2) So much data! My systems used to generate over 200gb per day. Good luck downloading that via any api if you have anything but fiber. Do you intend to allow computation to be run on data as a cloud service? If so, I can see this going big places... as long as you allow full control of the VM for all the bio-hats and their custom wizjangles.
I'm out of the industry and have one year left on my non-compete, but I wish you the best of luck! Especially on the LIMS integration: a good LIMS is freaking expensive!
This is the first I've heard of Transcriptic, but it sounds amazing.

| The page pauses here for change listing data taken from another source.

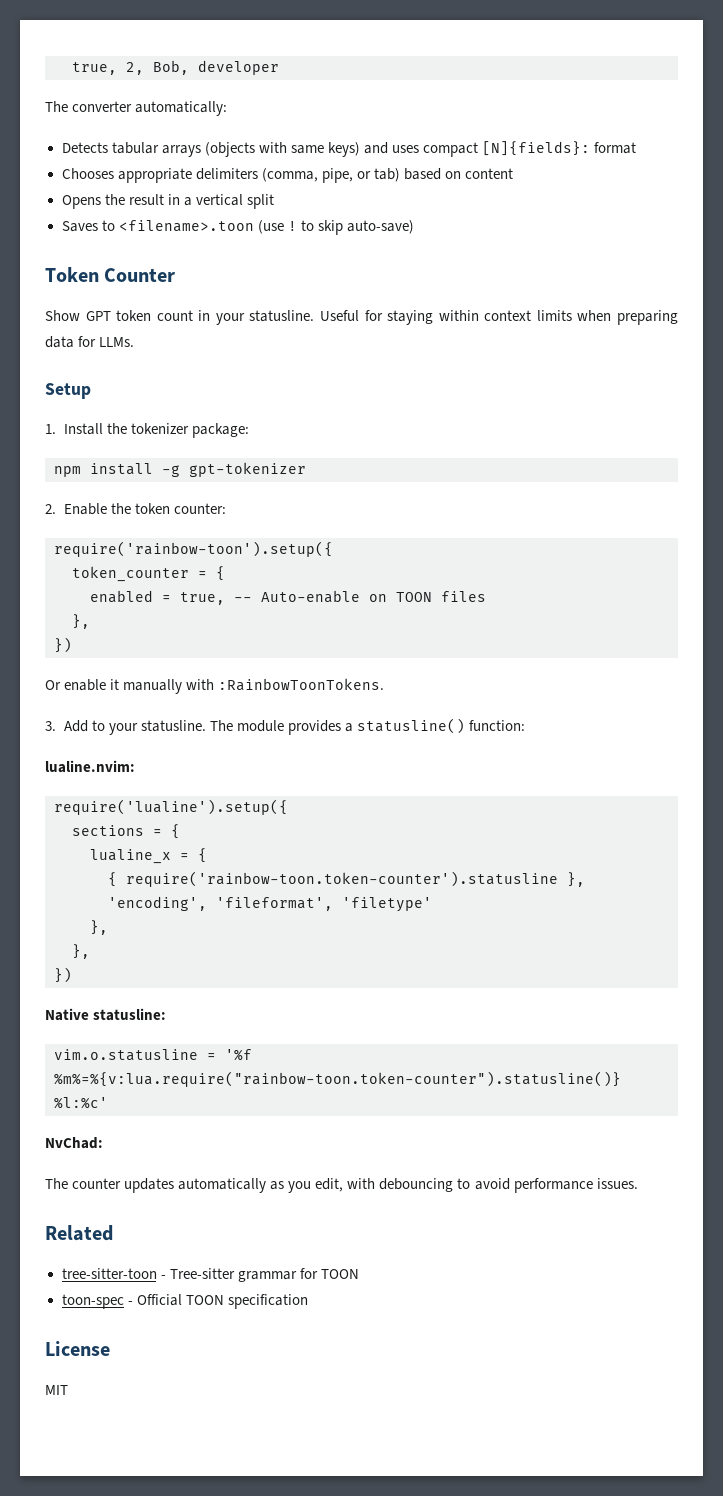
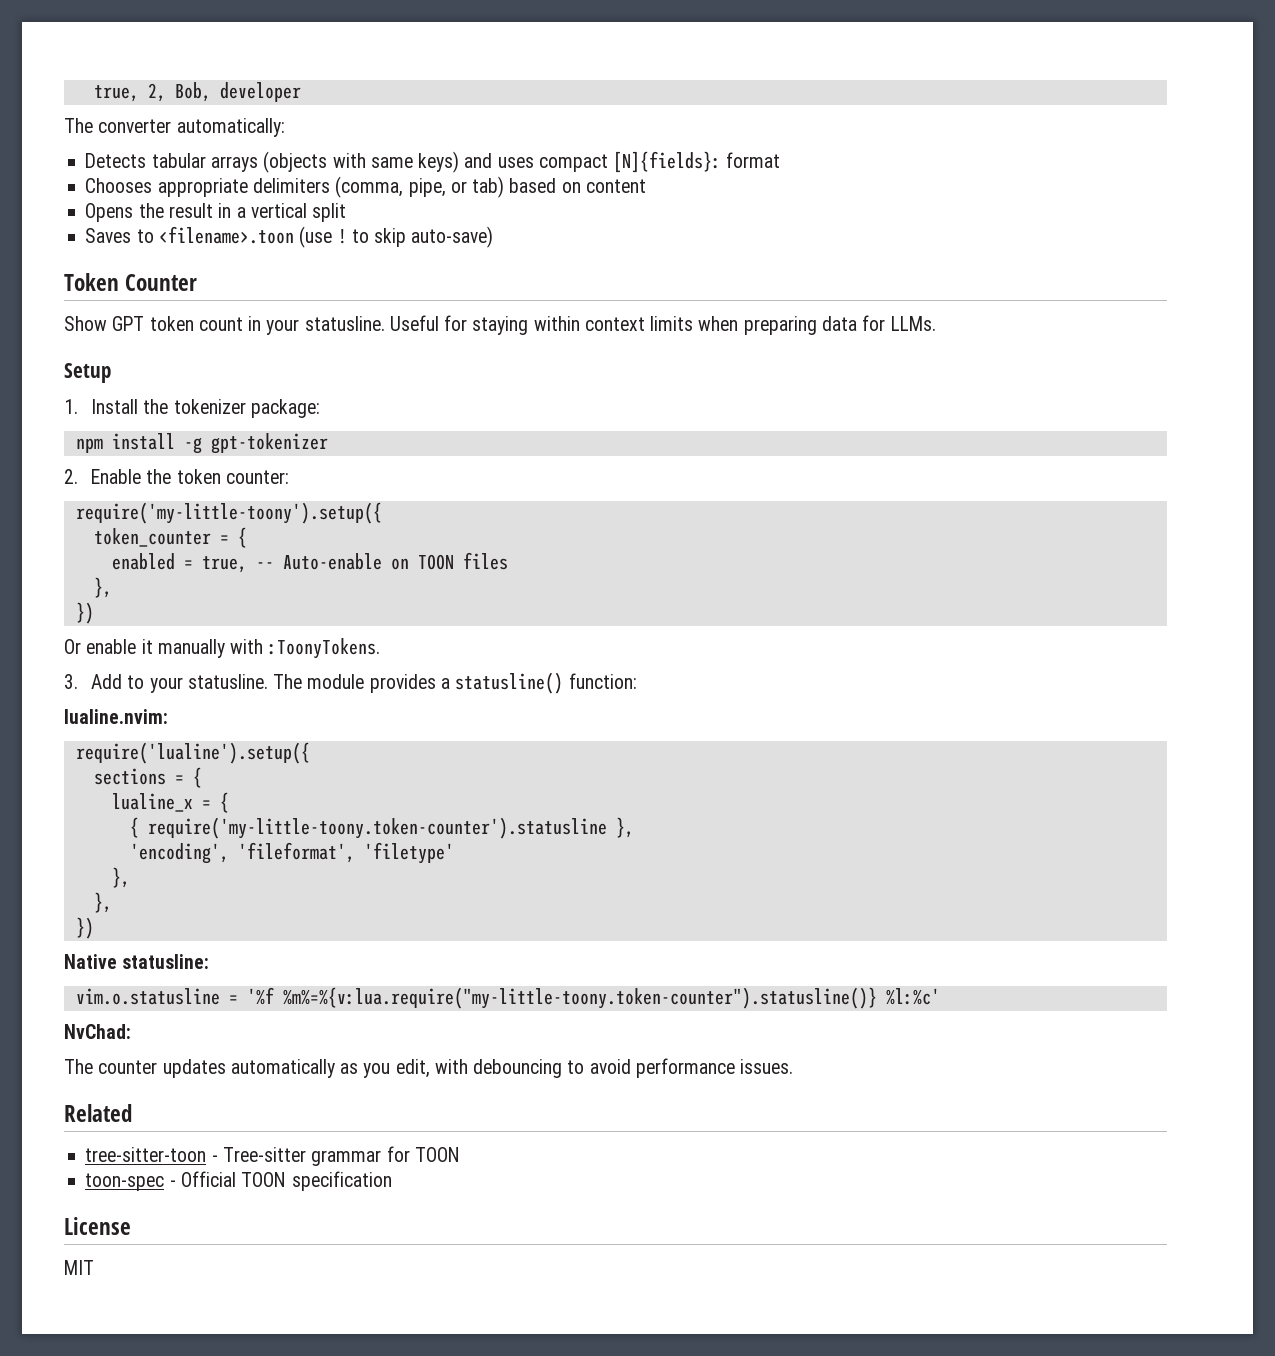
- require('rainbow-toon').setup({
+ require('my-little-toony').setup({
- Or enable it manually with :RainbowToonTokens.
+ Or enable it manually with :ToonyTokens.
- { require('rainbow-toon.token-counter').statusline },
+ { require('my-little-toony.token-counter').statusline },
- vim.o.statusline = '%f %m%=%{v:lua.require("rainbow-toon.token-counter").statusline()} %l:%c'
+ vim.o.statusline = '%f %m%=%{v:lua.require("my-little-toony.token-counter").statusline()} %l:%c'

Initially I was sceptical of YC working with startups which would have more conventionally come out of universities etc., but this is the sort of technology that has the ability to completely revolutionise scientific research.
This is Omri (founder of Genomecompiler.com). I'm always amazed about how many biologists think their work is pipetting small amounts of liquids and performing massively low productivity experiments rather then their real work of increasing our understanding of nature and finding solution to real world problems (like disease, hunger, aging, running out of civilization critical commodities, etc) using the best available tools.
Robots aren't taking our jobs - they help us be more productive so a biologist Ph.D. might in the future get paid like a CS undergrad!
Very cool concept! I guess it's also another point to show that the number of jobs (in this case, lab assistants) that can't be automated away is getting smaller and smaller.
Just an observation though, I'm not a luddite about this.
I've used Transcriptic in a research setting for a while now. From a user's perspective, it's like looking into the future, and it's awesome.
From the business side, this makes YC a more attractive option for biotech startups. The life sciences are still very capital intensive. While the New YC Deal helps in this department, many businesses still need to look toward an STTR/SBIR grant from the NIH to get to the stage where they have a product to show investors.
Moves like this probably won't change that for a ton of companies, but there are a few on the margin who may be able to pursue an idea through YC with the benefit of the extra $20K in fuel.